The dimming module 620 comprises a dimming switch SW1. The dimming switch SW1 can be realized with an NMOS transistor. The dimming switch SW1 is turned on/off according to the dimming signal SDIM1. The dimming signal may be a PWM signal. That is, the dimming signal may be a periodic signal with a period TD. In a period of the dimming signal SDIM1, the ratio of the dimming signal SDIM1 being at the high/low voltage level can be adjusted. In other words, the duty ratio of the dimming signal SDIM1 can be adjusted. The light source system 600 controls the duty ratio of the dimming signal SDIM1 for controlling the on-time of the dimming switch SW1 so as to control the average luminance of the LED series LED1, LED2, and LED3 respectively through the interlacing-control switches SWG11, SWG12, and SWG13.

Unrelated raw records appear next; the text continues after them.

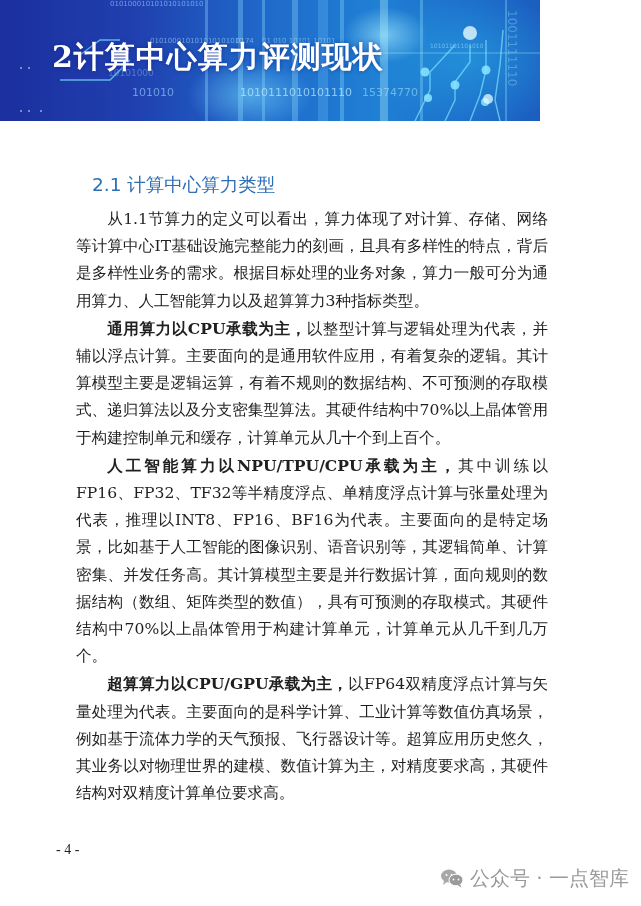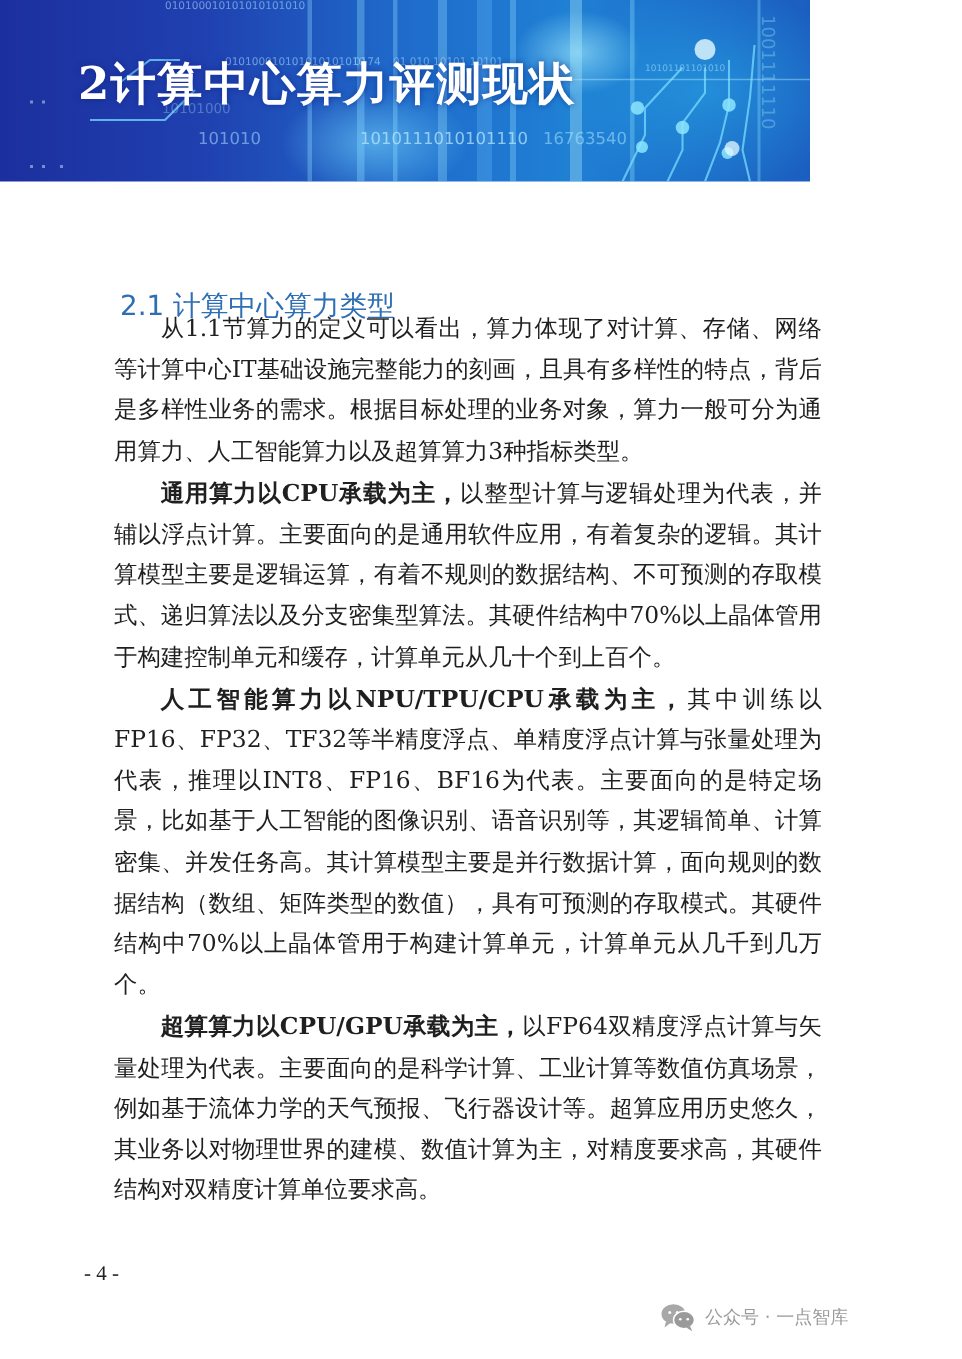"16763540" span.binary { text: 16763540 -> 15374770 }
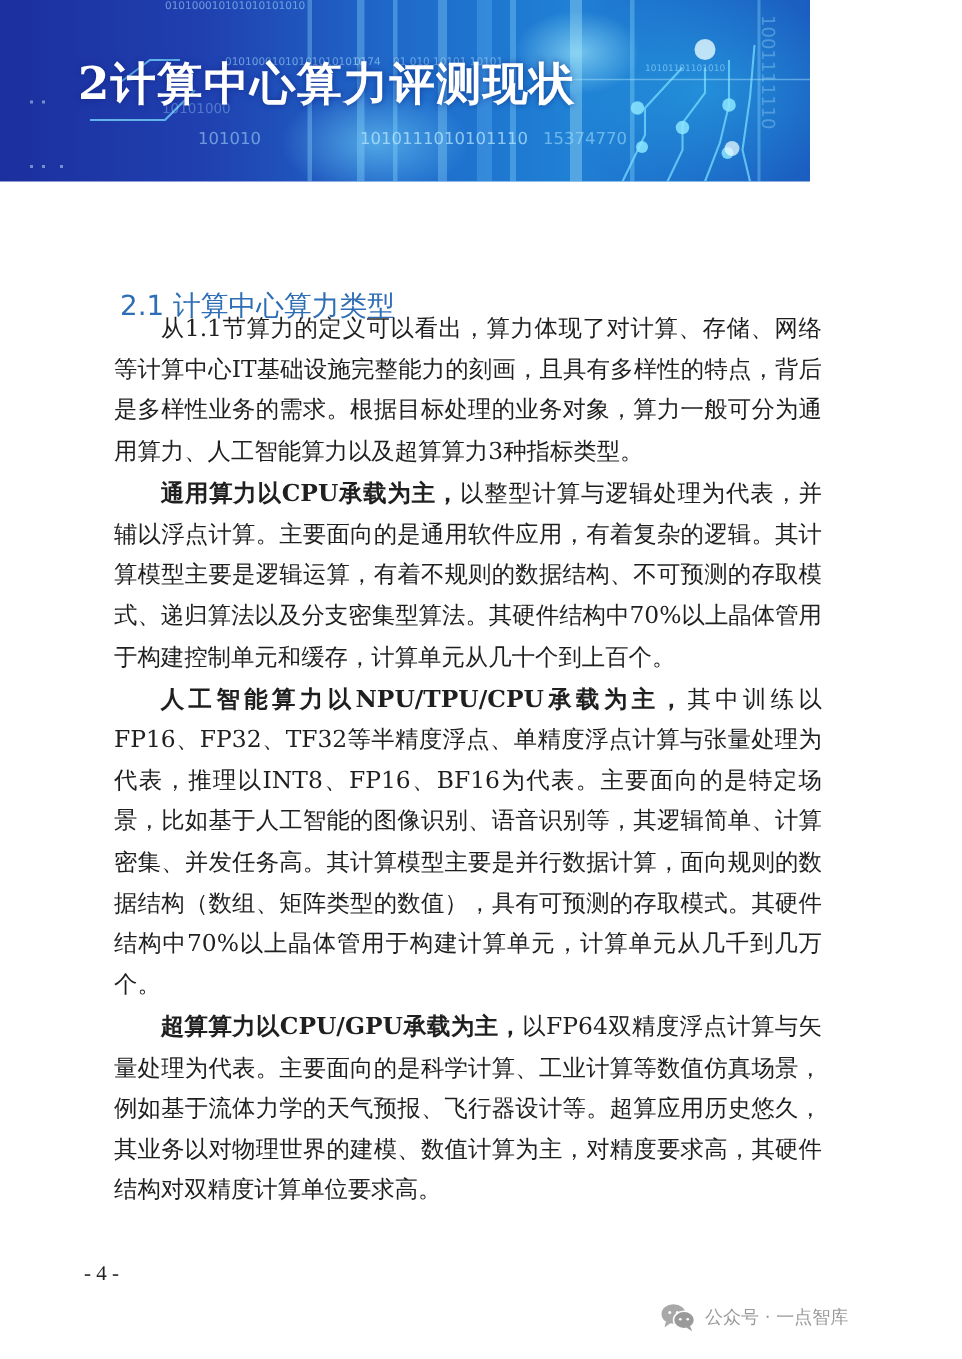"2.1 计算中心算力类型" .section-heading { left: 80px -> 92px; margin-top: 20px -> none }
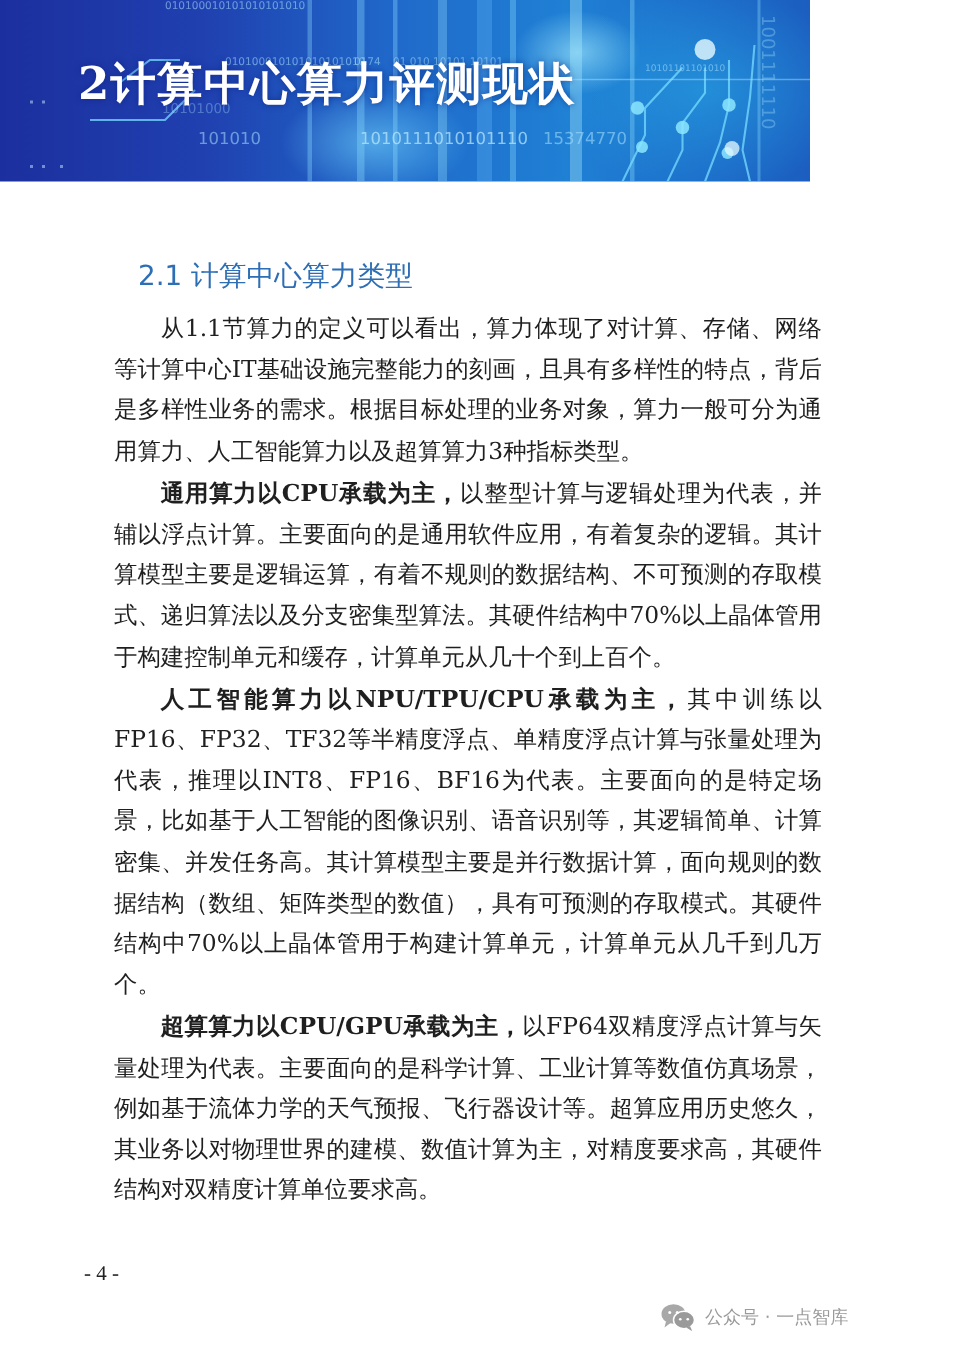"公众号 · 一点智库" .watermark { font-size: 12px -> 20px }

The current control module 630 comprises a constant current source IS1. The constant current source IS1 provides a current I3.
The interlacing-control module 640 comprises three interlacing-control switches SWG11, SWG12, and SWG13. The interlacing-control switches SWG11, SWG12, and SWG13 can be realized with NMOS transistors. The interlacing-control switches SWG11, SWG12, and SWG13 are respectively controlled to turn on/off according to the interlacing-control signals SG11, SG12, and SG13.
The LED series LED1 is coupled to the interlacing-control switch SWG11; the LED series LED2 is coupled to the interlacing-control switch SWG12; the LED series LED3 is coupled to the interlacing-control switch SWG13. The interlacing-control switch SWG11 is coupled between the LED series LED1 and the dimming switch SW1; the interlacing-control switch SWG12 is coupled between the LED series LED2 and the dimming switch SW1; the interlacing-control switch SWG13 is coupled between the LED series LED3 and the dimming switch SW1. The dimming switch SW1 is coupled to the constant current source IS1, and is coupled to the interlacing-control switches SWG11, SWG12, and SWG13, respectively.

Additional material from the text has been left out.